Derrière la fréquence, l’intensité du plaisir. Pour beaucoup, le fait d’avoir des orgasmes, et intenses en plus, est un signe de vie sexuelle épanouie. C’est en tous cas ce que reflètent les médias, pornographiques ou non : plus c’est fort, plus on crie et mieux c’est. Or, l’épanouissement sexuel ne se réduit pas au seul moment de l’orgasme, quand le plaisir atteint son point culminant. Il se construit aussi – et surtout –  sur l’avant et l’après. En réalité, le lien entre épanouissement sexuel et orgasme n’est pas systématique : « on peut très bien être épanoui sexuellement après une relation sexuelle qui n’a pas mené à l’orgasme. Autant les femmes que les hommes. », précise Alexandra Hubin.

La variété des pratiques sexuelles ?

En troisième place, la variété des pratiques sexuelles : une vie sexuelle non routinière amènerait à plus d’épanouissement sexuel. Là aussi, les médias participent à cette croyance qu’il faut innover pour être heureux au lit.
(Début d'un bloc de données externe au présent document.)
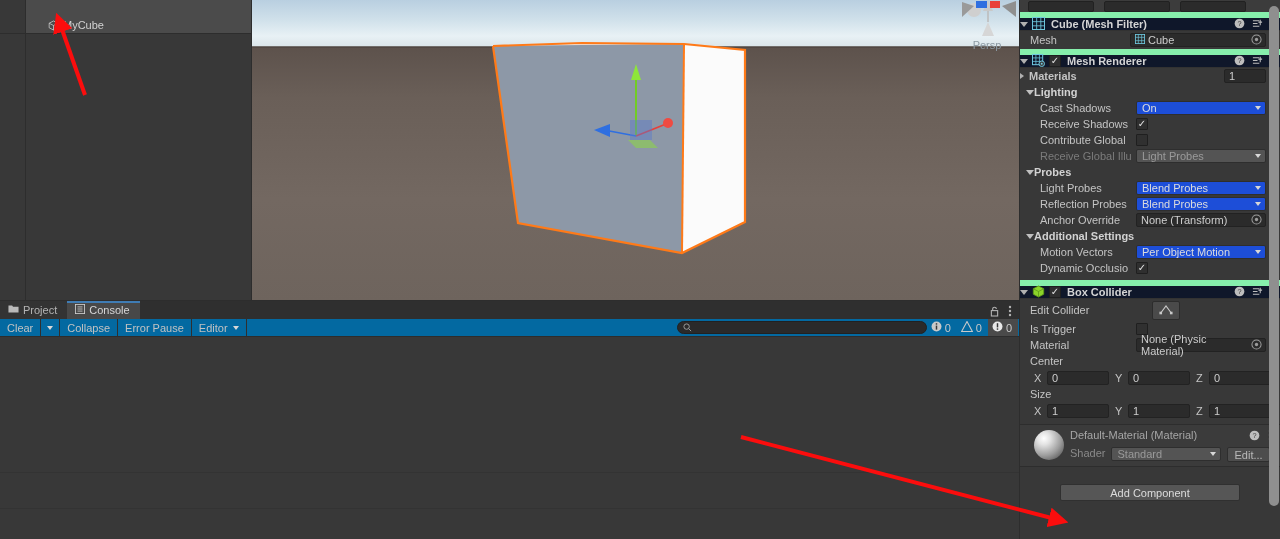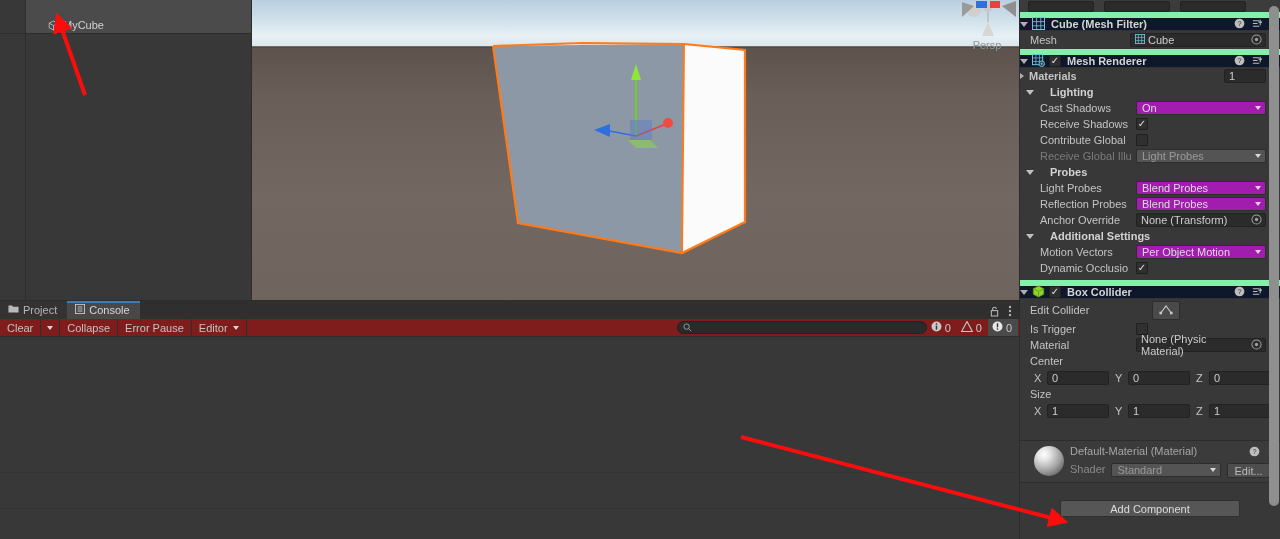"Lighting" .subhdr { gap: 16px -> 0 }
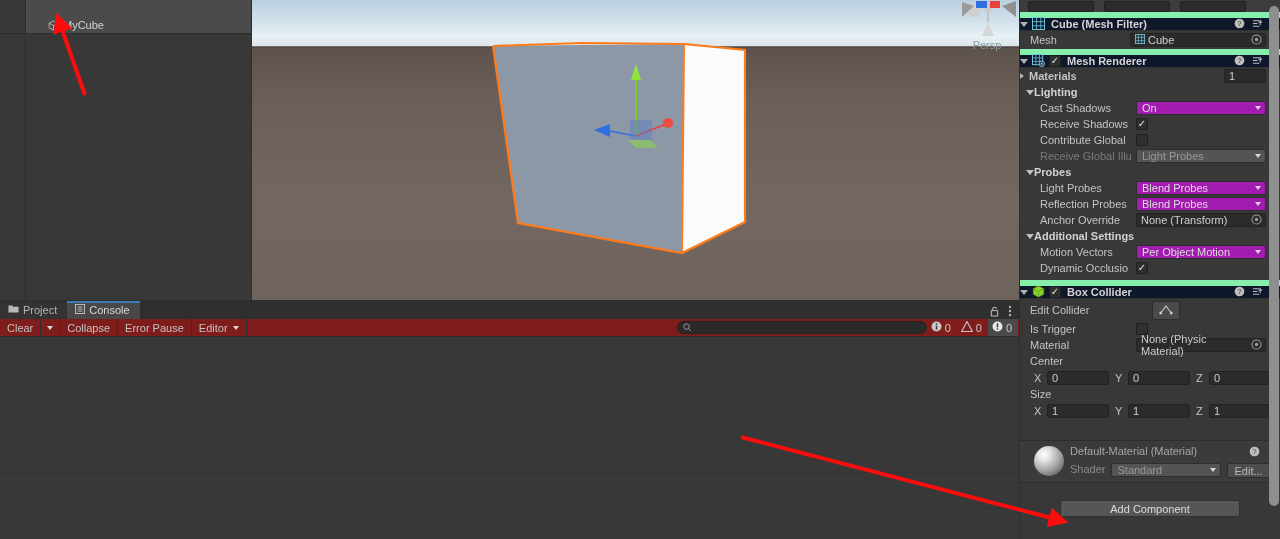"On" .dropdown { background: #a21caf -> #1d4ed8 }
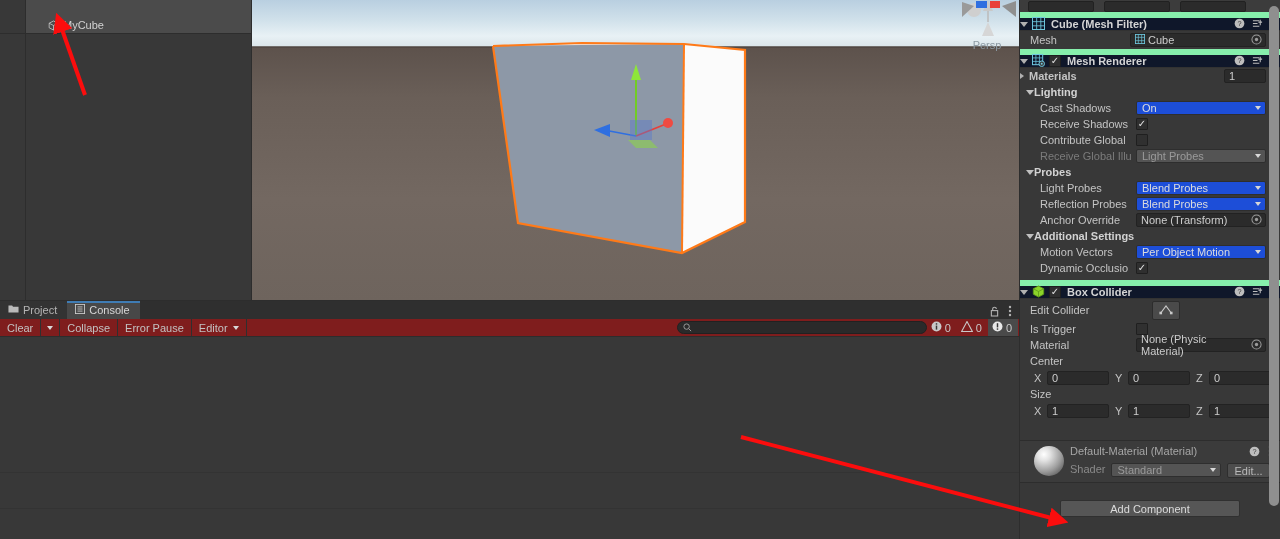"Clear" #console-toolbar { background: #7f1d1d -> #0369a1 }
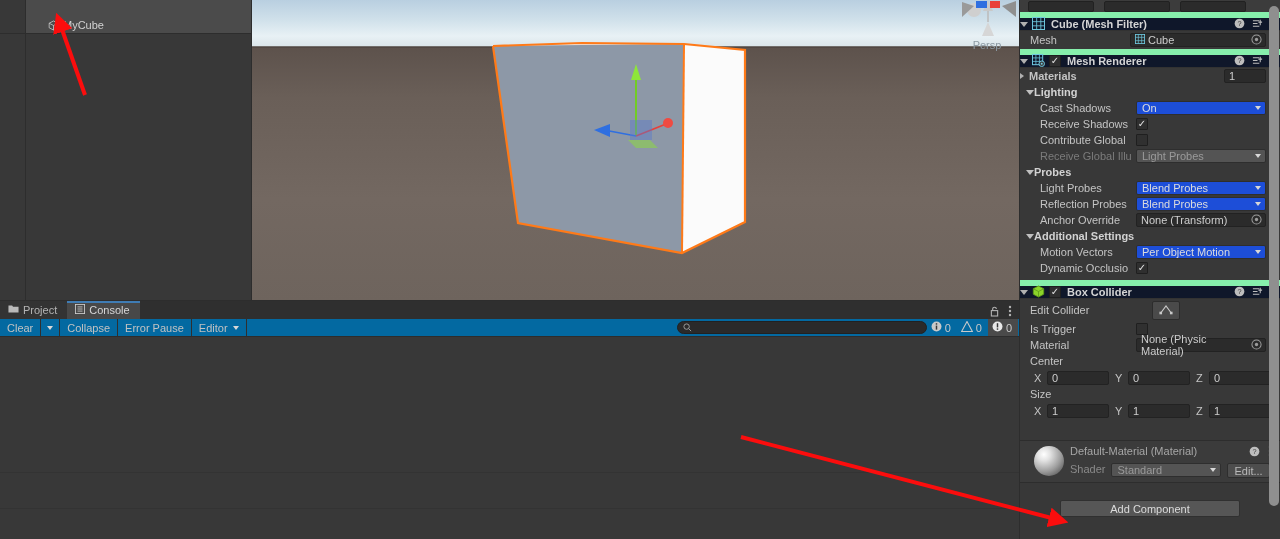"Default-Material (Material)" div { margin-top: 21px -> 5px }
S’il est vrai que le désir et le plaisir aiment en général la nouveauté, cela ne vaut à nouveau que si l’envie y est : se forcer à varier les plaisir est contre-productif. « Ce qui compte, c’est de s’écouter, soi, son corps, son désir et ses sensations. Et si c’est la routine qui vous excite, c’est bien aussi. » conclut Alexandra Hubin.

Un peu de tout… et le reste.

En définitive, l’épanouissement sexuel dépend d’une série d’ingrédients, et surtout, il est relatif : chacun a son propre baromètre. Quoi qu’en disent les magazines féminins, les médias pornographiques ou non, votre meilleure amie ou votre vieux copain. Chacun a sa manière d’être épanoui sexuellement, et aucune norme n’a son mot à dire dans votre bonheur intime.